**The problem:** Pick each line that has "configured" out of the records.

Recorded information Start Marker

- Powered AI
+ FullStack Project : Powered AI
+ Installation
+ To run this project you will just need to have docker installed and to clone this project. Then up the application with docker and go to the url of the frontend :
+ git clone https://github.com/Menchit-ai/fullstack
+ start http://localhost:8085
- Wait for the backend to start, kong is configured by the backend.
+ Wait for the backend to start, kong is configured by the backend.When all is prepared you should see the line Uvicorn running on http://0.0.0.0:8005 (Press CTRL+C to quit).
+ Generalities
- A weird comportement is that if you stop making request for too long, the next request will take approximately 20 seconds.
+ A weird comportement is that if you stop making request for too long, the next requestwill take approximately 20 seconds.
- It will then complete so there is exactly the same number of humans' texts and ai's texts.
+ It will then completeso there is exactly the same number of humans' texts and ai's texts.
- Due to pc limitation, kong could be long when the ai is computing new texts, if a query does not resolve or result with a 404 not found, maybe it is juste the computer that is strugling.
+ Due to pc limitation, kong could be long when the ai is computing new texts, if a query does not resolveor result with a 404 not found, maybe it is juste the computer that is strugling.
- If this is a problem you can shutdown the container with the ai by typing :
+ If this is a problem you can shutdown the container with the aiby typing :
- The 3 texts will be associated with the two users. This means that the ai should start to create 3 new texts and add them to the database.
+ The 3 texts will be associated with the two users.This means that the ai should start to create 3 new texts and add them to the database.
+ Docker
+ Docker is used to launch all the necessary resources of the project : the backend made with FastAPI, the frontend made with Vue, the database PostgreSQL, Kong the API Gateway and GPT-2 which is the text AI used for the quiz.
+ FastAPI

Recorded information End Marker

**Exercise output:**
- Wait for the backend to start, kong is configured by the backend.
+ Wait for the backend to start, kong is configured by the backend.When all is prepared you should see the line Uvicorn running on http://0.0.0.0:8005 (Press CTRL+C to quit).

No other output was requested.